= Helmholtz–Hodge decomposition =

Mathematical decompositions of vector fields

The Helmholtz–Hodge decomposition (HHD) is the name given to mathematical decompositions of vector fields over both continuous and discrete spaces. In particular, it applies to decompositions of stationary stochastic processes, and to edge-flows over graphs and simplicial complexes. It is closely related to, but distinct from, both the Helmholtz decomposition of certain vector fields, and Hodge theory from algebraic geometry. It has applications to stochastic thermodynamics, signal processing on discrete structures, and the structure of tournaments and games.
It is named after physicist Hermann von Helmholtz and mathematician W. V. D. Hodge.

== Continuous version ==

The HHD in continuous space applies to stochastic differential equations (SDEs). Given a general SDE of the form,
$\mathrm{d}X_t = f(X_t)\,\mathrm{d}t + \sigma(X_t)\,\mathrm{d}W_t$,
it is a stationary process if there is a solution, $\pi(x)$, to the stationary Fokker–Planck equation
$0 = \nabla \cdot J(x)$
where
$J(x) = f(x)\pi(x) - \nabla \cdot( D(x)\pi(x)),$
is the probability flux, and $D(x) = \frac{1}{2}\sigma(x)\sigma(x)^{\top}$ is the diffusion matrix.
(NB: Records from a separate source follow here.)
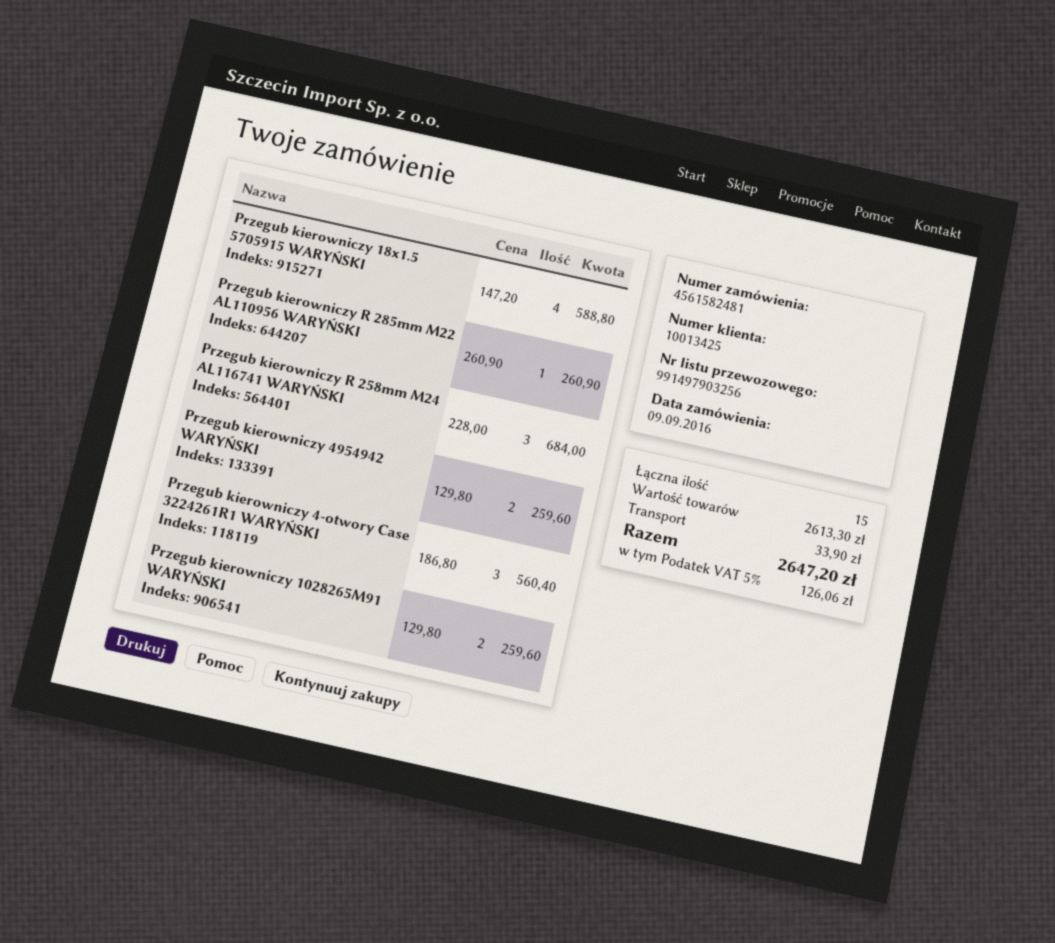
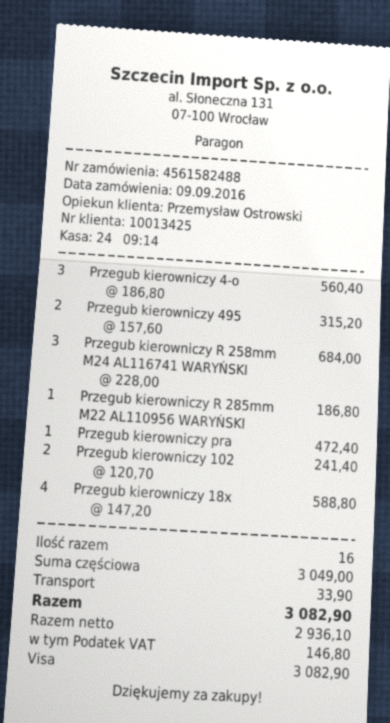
order number: 4561582481 -> 4561582488
Przegub kierowniczy R 285mm M22 AL110956 WARYŃSKI: 1 x 260.90 = 260.90 -> 1 x 186.80 = 186.80
Przegub kierowniczy 4954942 WARYŃSKI: 2 x 129.80 = 259.60 -> 2 x 157.60 = 315.20
Przegub kierowniczy 1028265M91 WARYŃSKI: 2 x 129.80 = 259.60 -> 2 x 120.70 = 241.40
Przegub kierowniczy pra: none -> 1 x 472.40 = 472.40
total quantity: 15 -> 16
subtotal: 2613.30 -> 3049.00
tax: 126.06 -> 146.80
total: 2647.20 -> 3082.90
For a stationary process, the HHD is a decomposition of the drift function, $f$, into two components,
$f(x) = f_{\text{irr}}(x) + f_{\text{rev}}(x),$
$f_{\text{irr}}(x) = J(x)/\pi(x),$
$f_{\text{rev}}(x) = D(x)\nabla \log(\pi(x)) - \nabla \cdot D(x),$
where $f_{\text{irr}}(x)$ are the time-irreversible forces that keep the process in a non-equilibrium steady-state (NESS), and $f_{\text{rev}}(x)$ are the time-reversible forces. These functions are odd and even under time-reversal respectively.